#### [Available records]
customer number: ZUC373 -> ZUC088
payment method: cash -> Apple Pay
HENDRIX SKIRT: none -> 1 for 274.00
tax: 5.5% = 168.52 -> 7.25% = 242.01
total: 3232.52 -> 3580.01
...
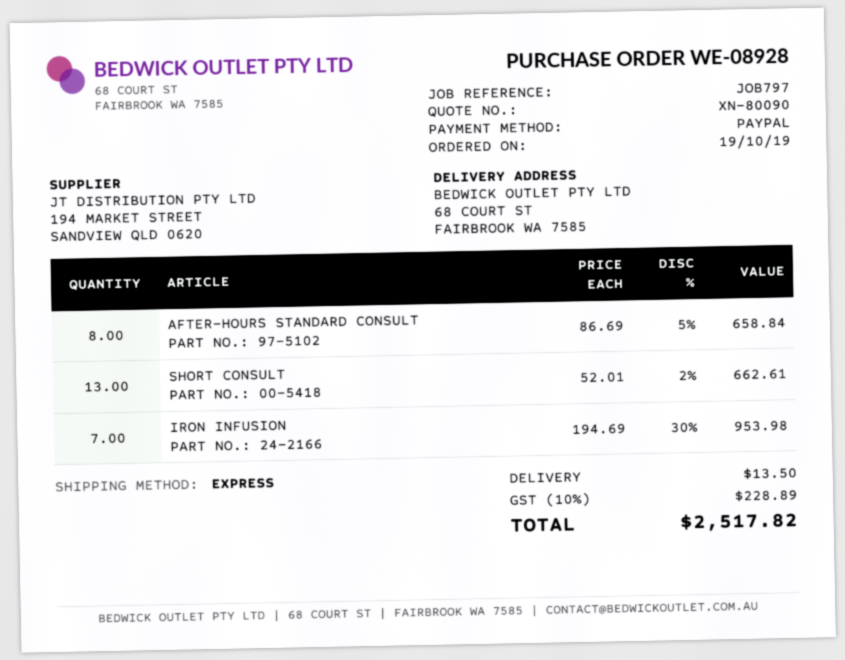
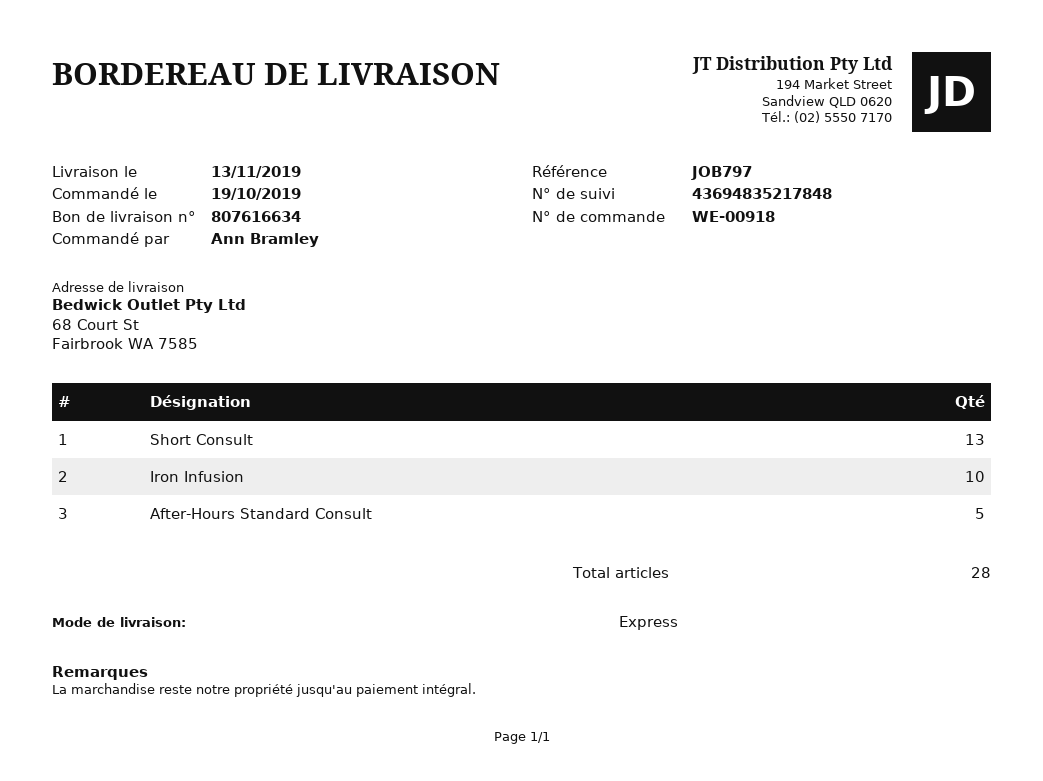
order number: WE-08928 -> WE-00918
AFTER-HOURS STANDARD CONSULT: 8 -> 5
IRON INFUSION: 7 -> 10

#### [Required work]
Using the entries above, give back exactly the line containing "customer number: ZUC373 -> ZUC088", the line containing "total: 3232.52 -> 3580.01", and every line between them, and nothing else.

#### [Solved problem]
customer number: ZUC373 -> ZUC088
payment method: cash -> Apple Pay
HENDRIX SKIRT: none -> 1 for 274.00
tax: 5.5% = 168.52 -> 7.25% = 242.01
total: 3232.52 -> 3580.01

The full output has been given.